In that instant, machine gunner Caleb Daniels lost his best friend, Kip Jacoby, and seven members of his unit. Back in the US, Caleb begins to see them everywhere—dead Kip, with his Alice in Wonderland tattoos, and the rest of them, their burned bodies watching him. But there is something else haunting Caleb, too—a presence he calls the Black Thing, or the Destroyer, a paralyzing horror that Caleb comes to believe is a demon.
Alone with these apparitions, Caleb considers killing himself. There is an epidemic of suicide among veterans of Iraq and Afghanistan, men and women with post-traumatic stress disorder who cannot cope with ordinary life in the aftermath of explosions and carnage. Jennifer Percy finds herself drawn to their stories, wanting to comprehend their experiences and pain.

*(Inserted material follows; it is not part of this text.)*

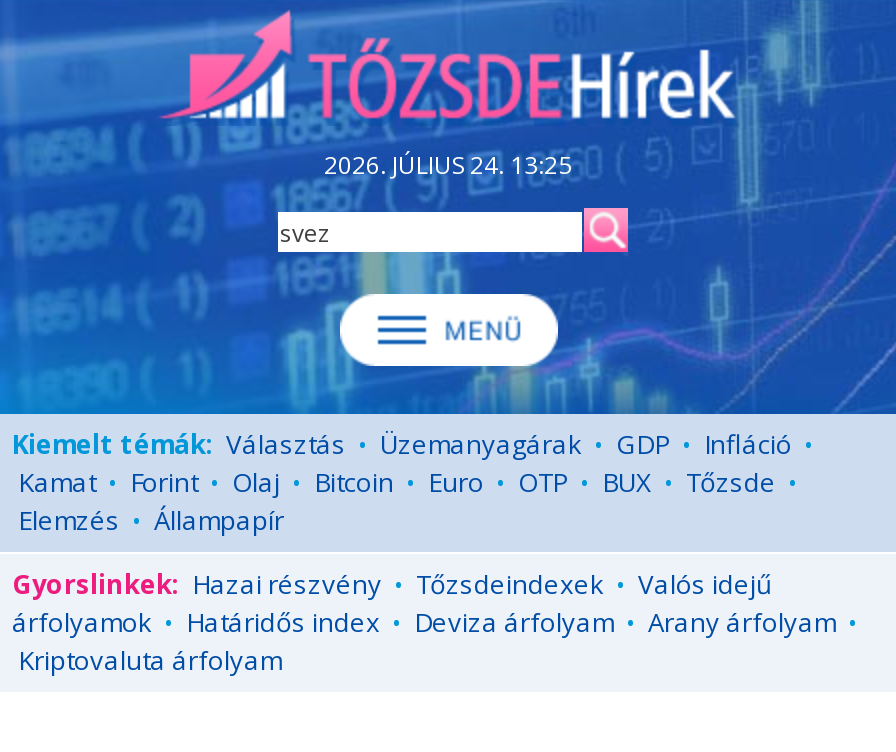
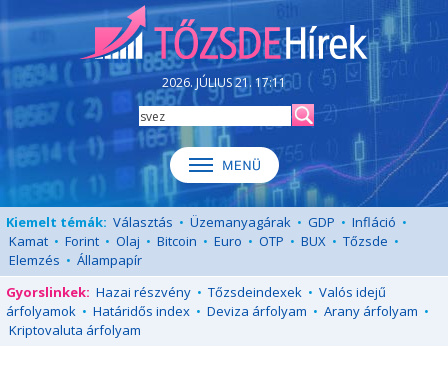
[324,148,572,182] 2026. JÚLIUS 24. 13:25 -> [162,74,286,91] 2026. JÚLIUS 21. 17:11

Her subject, Caleb, has been bringing damaged veterans to a Christian exorcism camp in Georgia that promises them deliverance from the war. As Percy spends time with these soldiers and exorcists and their followers—finding their beliefs both repellant and magnetic—she enters a world of fanaticism that is alternately terrifying and welcoming.
With a jagged lyricism reminiscent of Michael Herr and Denis Johnson, Demon Camp is the riveting true story of a veteran with PTSD and an exploration of the battles soldiers face after the war is over. Percy’s riveting account forces us to gaze upon the true human consequences of the War on Terror.